DATA SUPPLIED Start Marker
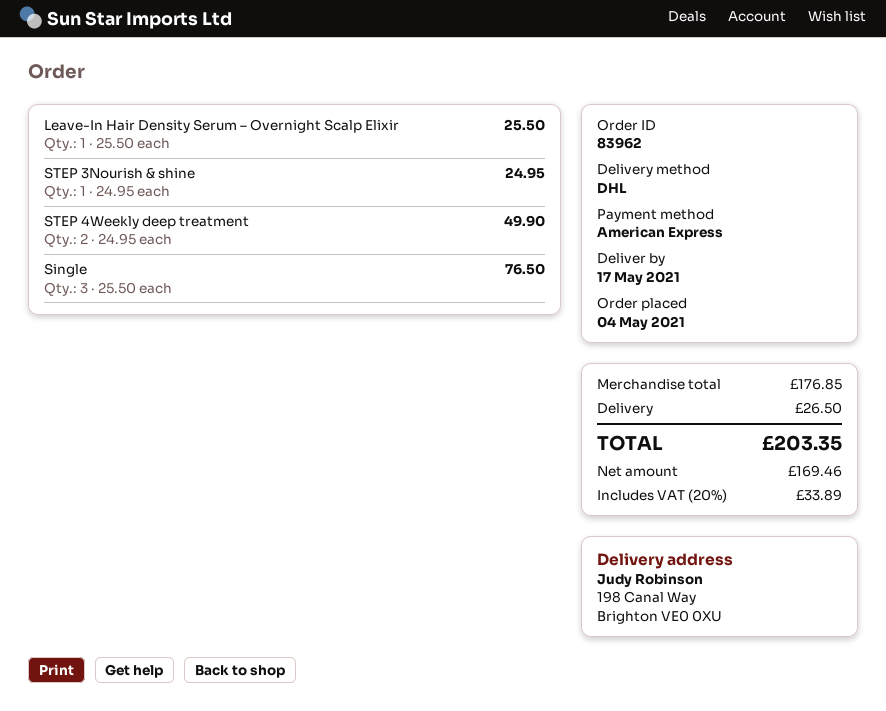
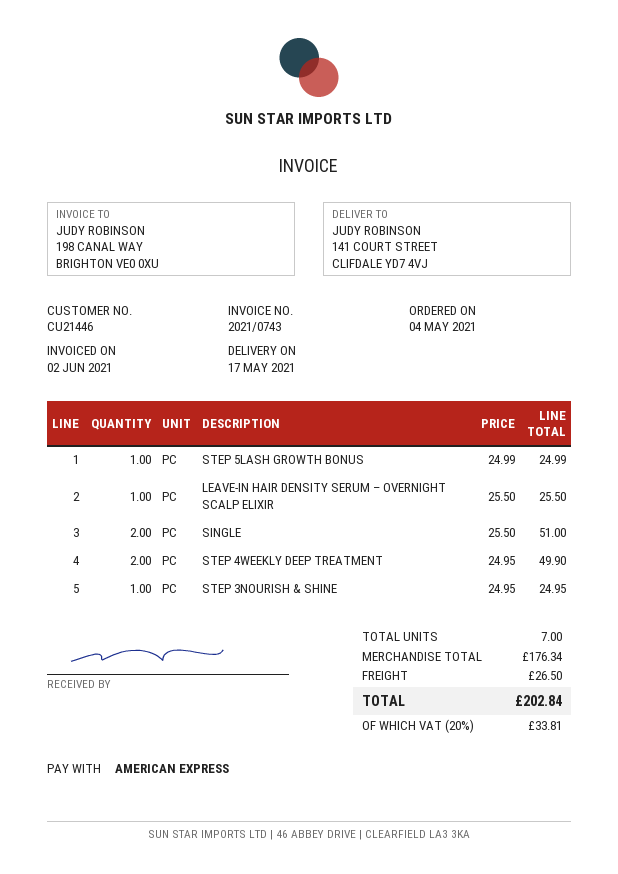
ship to: 198 Canal Way, Brighton VE0 0XU -> 141 COURT STREET, CLIFDALE YD7 4VJ
Single: 3 x 25.50 = 76.50 -> 2 x 25.50 = 51.00
STEP 5LASH GROWTH BONUS: none -> 1 x 24.99 = 24.99
subtotal: 176.85 -> 176.34
tax: 20% = 33.89 -> 20% = 33.81
total: 203.35 -> 202.84

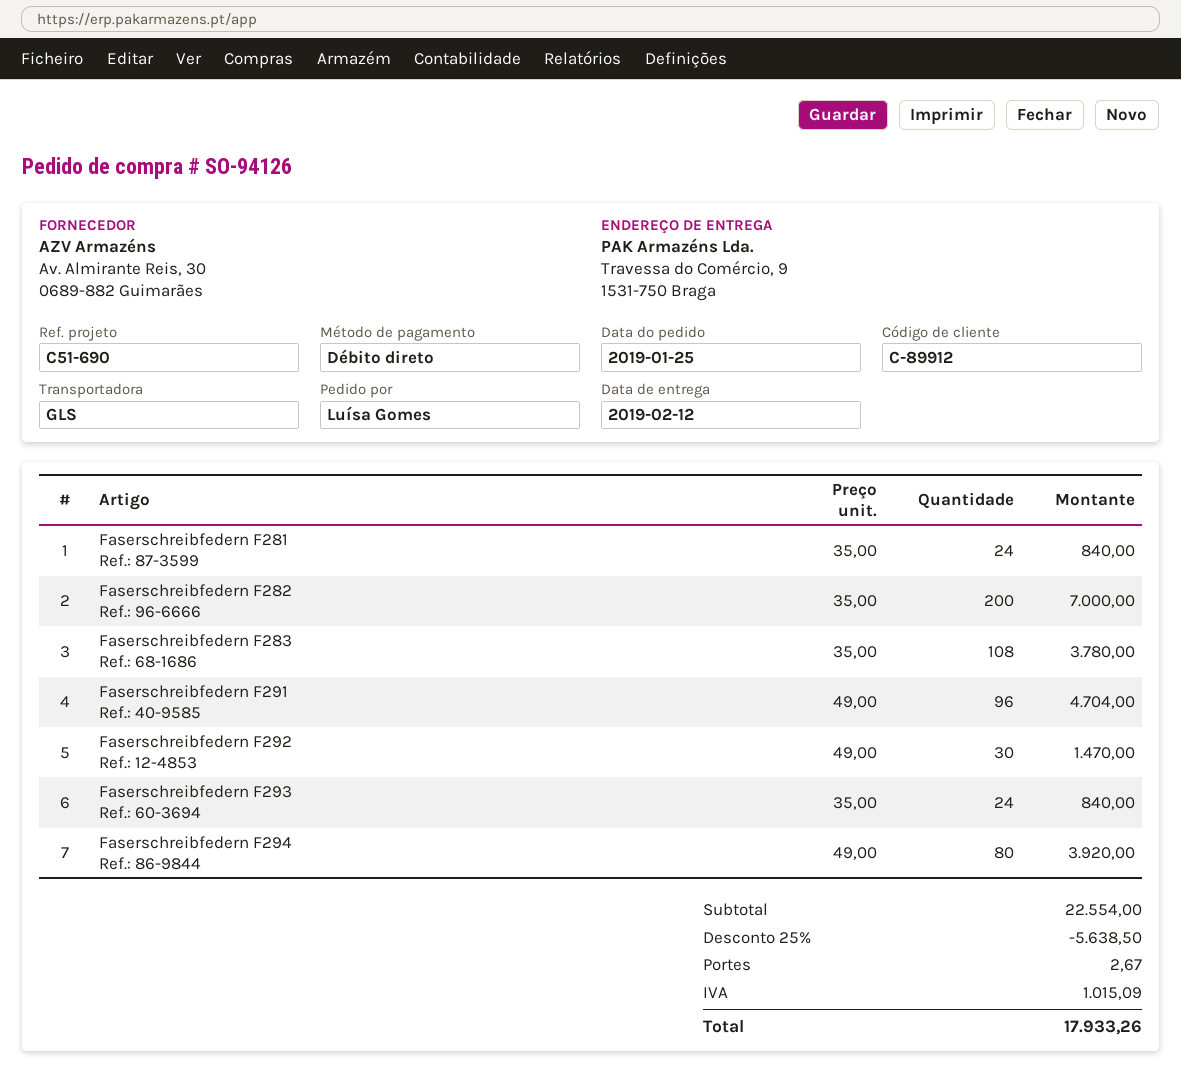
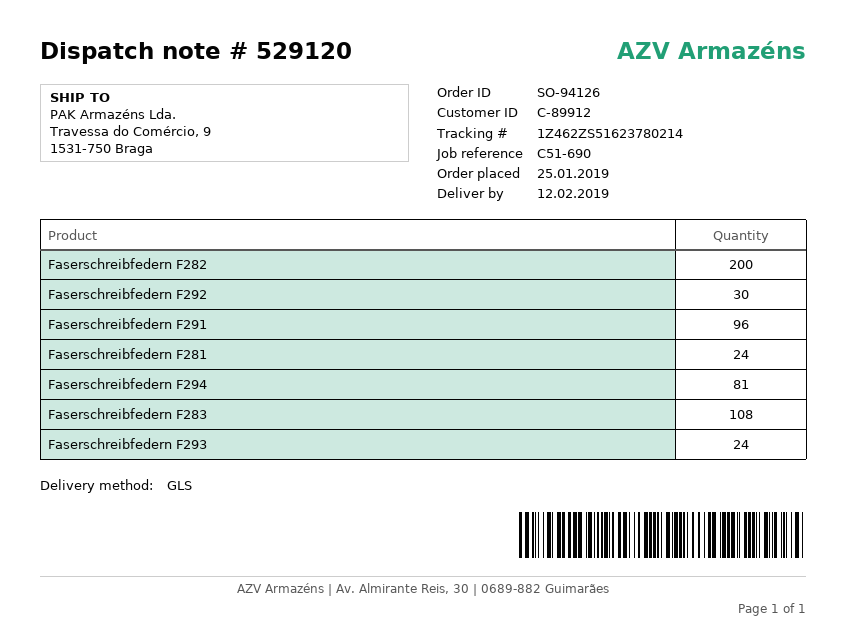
Faserschreibfedern F294: 80 -> 81

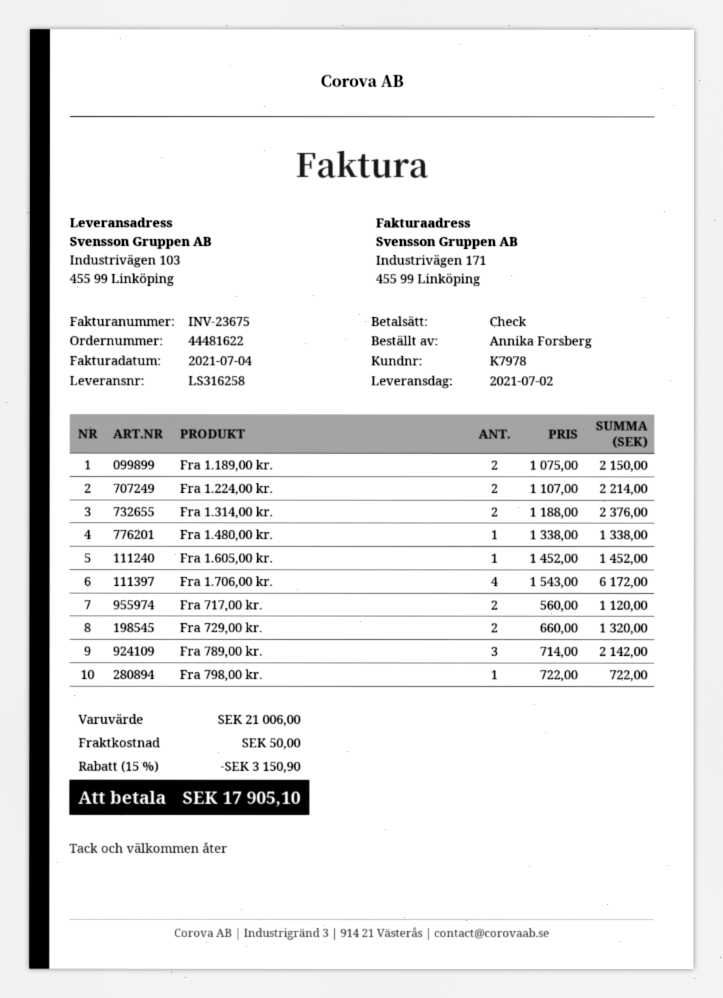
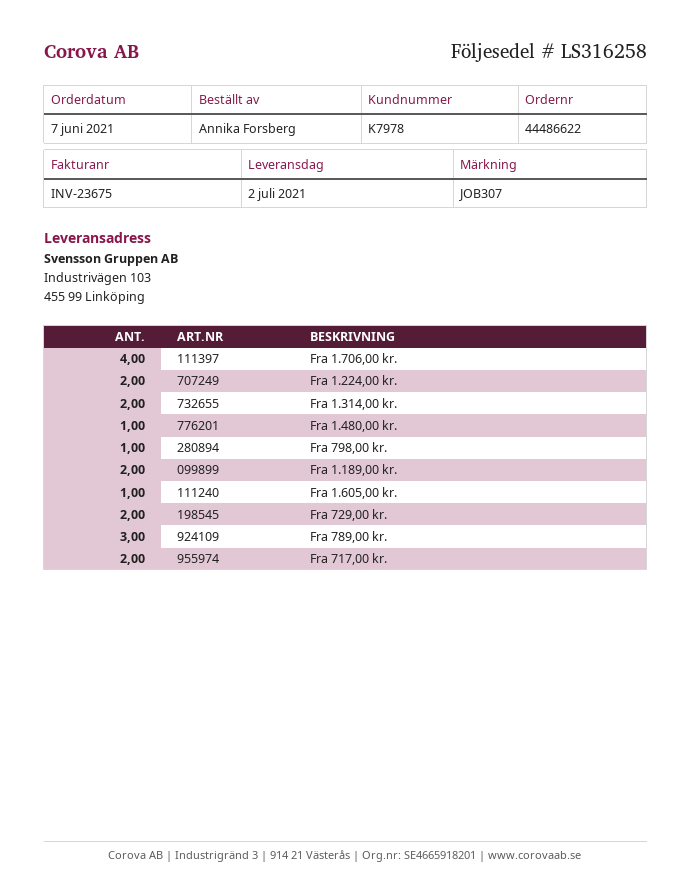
order number: 44481622 -> 44486622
DATA SUPPLIED End Marker
* **ACTION ITEM**: Retype the listing above exactly, please. Pictures do not belong in the copy.

* **YOUR SOLUTION**:
ship to: 198 Canal Way, Brighton VE0 0XU -> 141 COURT STREET, CLIFDALE YD7 4VJ
Single: 3 x 25.50 = 76.50 -> 2 x 25.50 = 51.00
STEP 5LASH GROWTH BONUS: none -> 1 x 24.99 = 24.99
subtotal: 176.85 -> 176.34
tax: 20% = 33.89 -> 20% = 33.81
total: 203.35 -> 202.84

Faserschreibfedern F294: 80 -> 81

order number: 44481622 -> 44486622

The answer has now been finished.